E così, grazie anche alla “compiacenza” dello storico dell’arte Francesco Filippini e del restauratore Giovanni Nave, Rimini fu inserita nel circuito delle città dantesche, ottenendo buona parte dei fondi necessari per i restauri dell’abside, che si conclusero, appena in tempo, nel 1921. Da allora nessuno storico dell’arte si è più avventurato nel riconoscere Dante Alighieri in quel pingue signore dalla lunga veste color olivo e dal caratteristico naso. Cautissimo il professor Pier Giorgio Pasini. Nel suo “La pittura riminese del Trecento” (Pizzi editore, 1990) scrive: «La decorazione trecentesca di questa chiesa interessò subito la pubblicistica, anche popolare, soprattutto per un presunto ritratto di Dante, riconosciuto fra uno dei personaggi raffigurati nella parete di destra dell’abside. Anzi a questo presunto ritratto si deve in buona parte il rapido recupero dell’opera».

Ogni riferimento a Dante scompare negli scritti successivi di Pasini. Forti dubbi sono espressi anche nel volume “Il Trecento riminese in Sant’Agostino a Rimini” di Angelo Turchini, Claudio Lugato e Alessandro Marchi (edizioni “Il Ponte Vecchio, 1995): «Il poeta fiorentino veniva riconosciuto nel robusto personaggio dalla veste color verde oliva con risvolti vermigli, coperto di un elegante copricapo cinto di alloro… Oggi questa identificazione non è più accettata, tuttavia questo personaggio è sicuramente importante dato che l’artista gli ha riservato un ruolo di prim’ordine».
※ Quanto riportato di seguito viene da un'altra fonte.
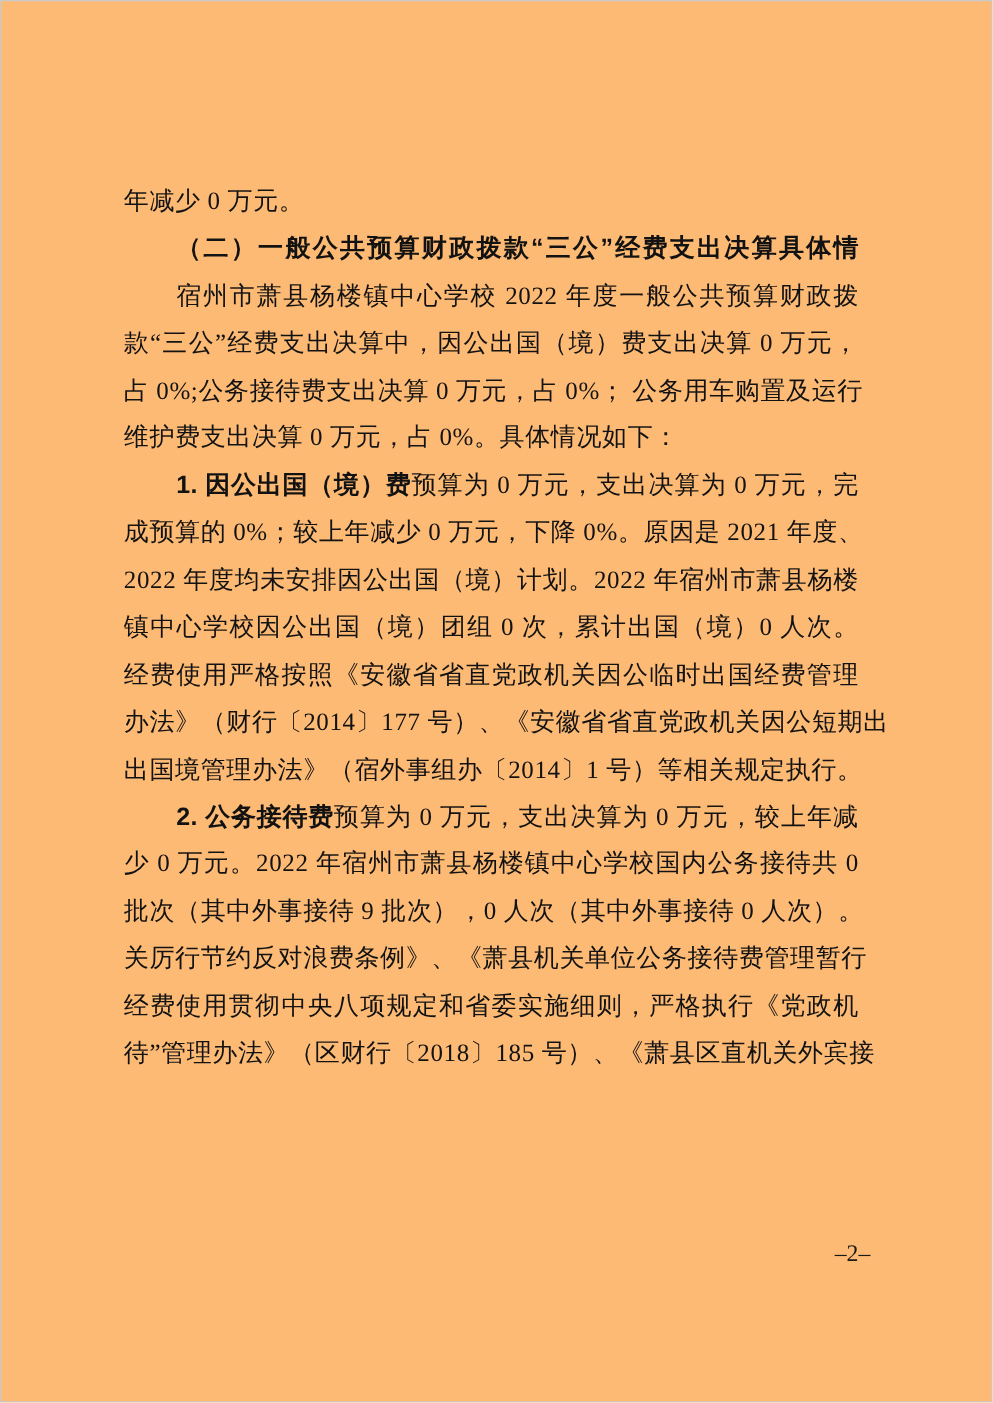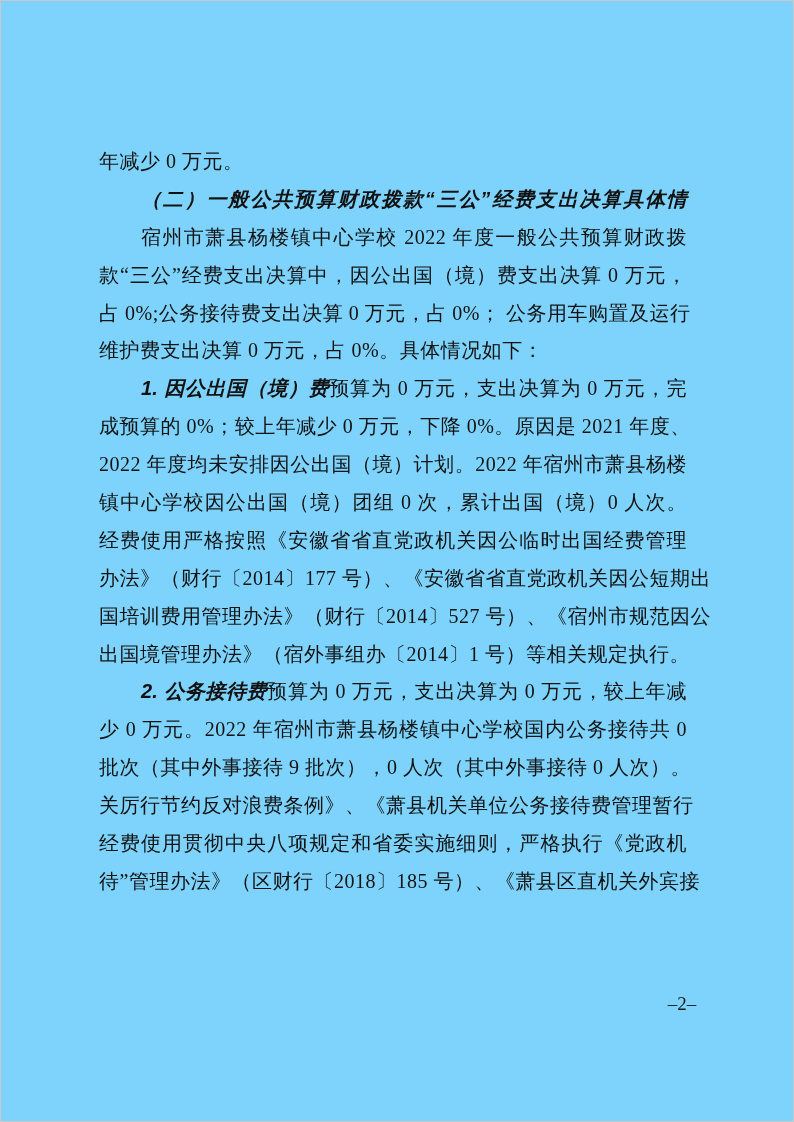"年减少 0 万元。" .page { background: #7dd3fc -> #fdba74 }
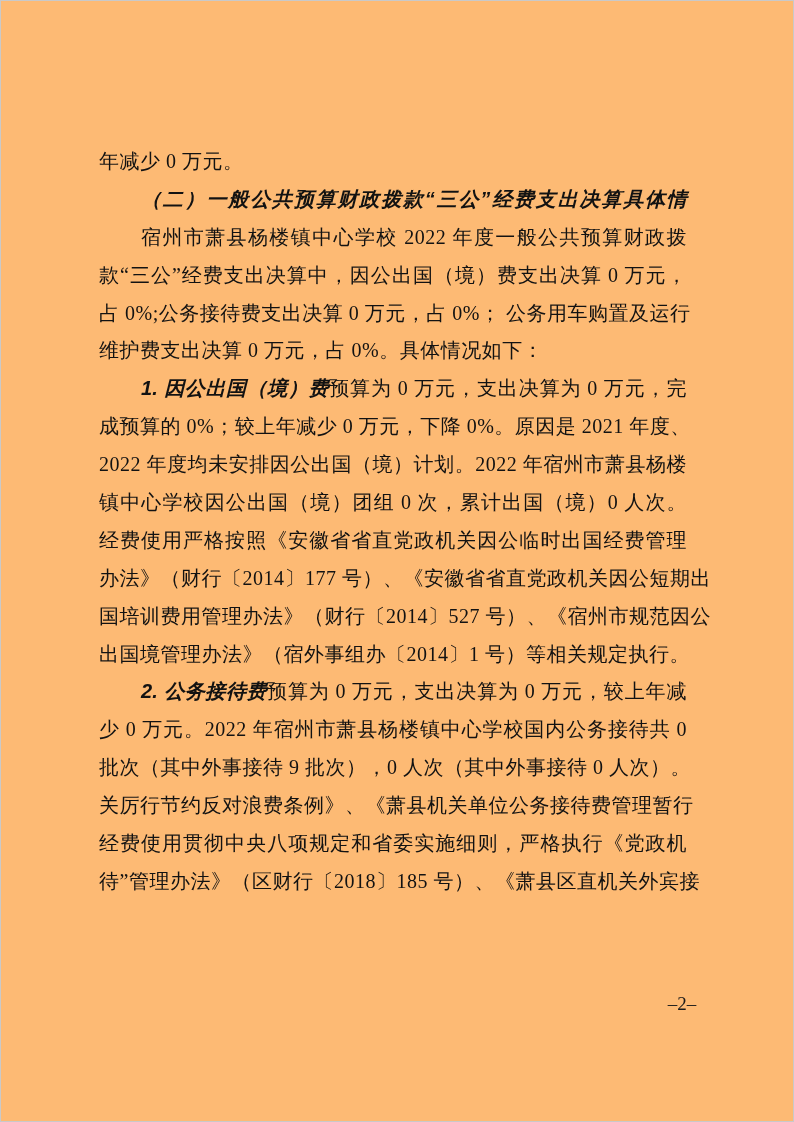"（二）一般公共预算财政拨款“三公”经费支出决算具体情" .seg.bold { font-style: italic -> none }
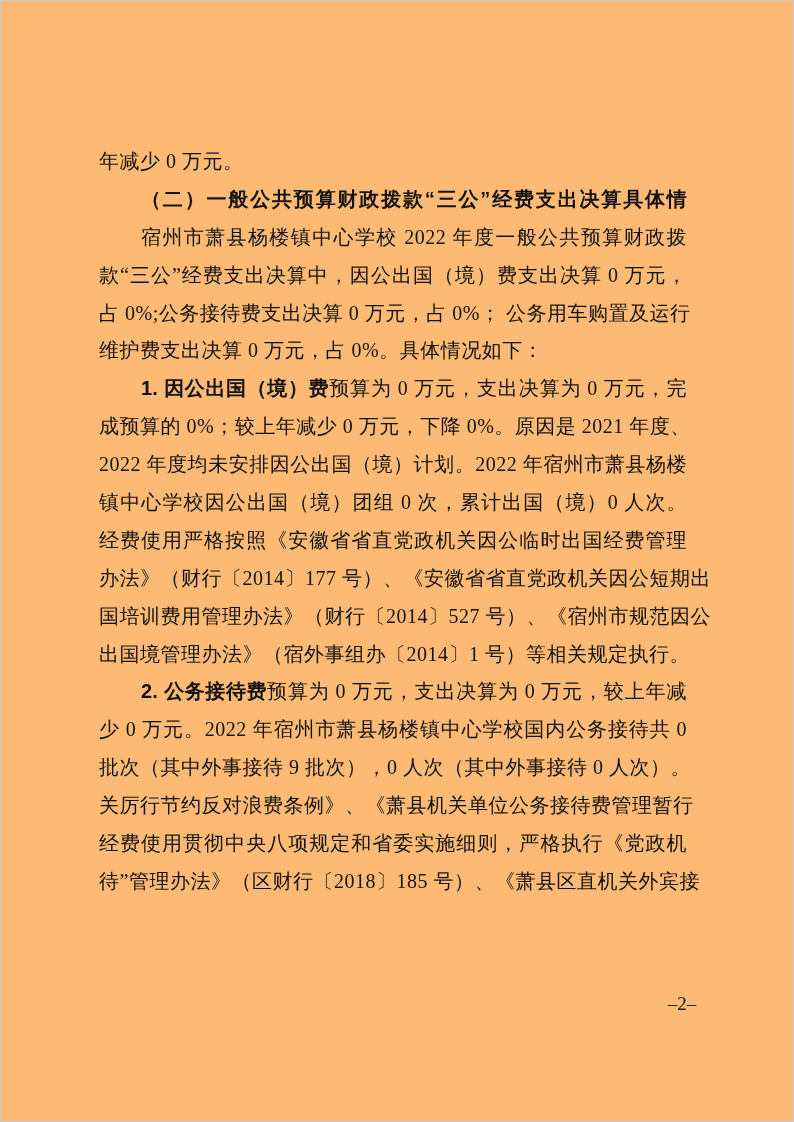"国培训费用管理办法》（财行〔2014〕527 号）、《宿州市规范因公" div.line { html: <div><span>国培训费用管理办法》（财行〔2014〕527 号）、《宿州市规范因公</span></div> -> none }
Non c’è nessun riferimento a una ipotetica immagine di Dante Alighieri nemmeno nell’ultimo volume “Il Trecento riscoperto. Gli affreschi della chiesa di Sant’Agostino a Rimini” di Antonio Paolucci, Daniele Benati e Alessandro Giovanardi con le splendide fotografie di Gilberto Urbinati (Silvana Editoriale, 2019). Insomma, niente Dante! Anche cento anni fa si fabbricavano “ fake news”, ovviamente a fin di bene.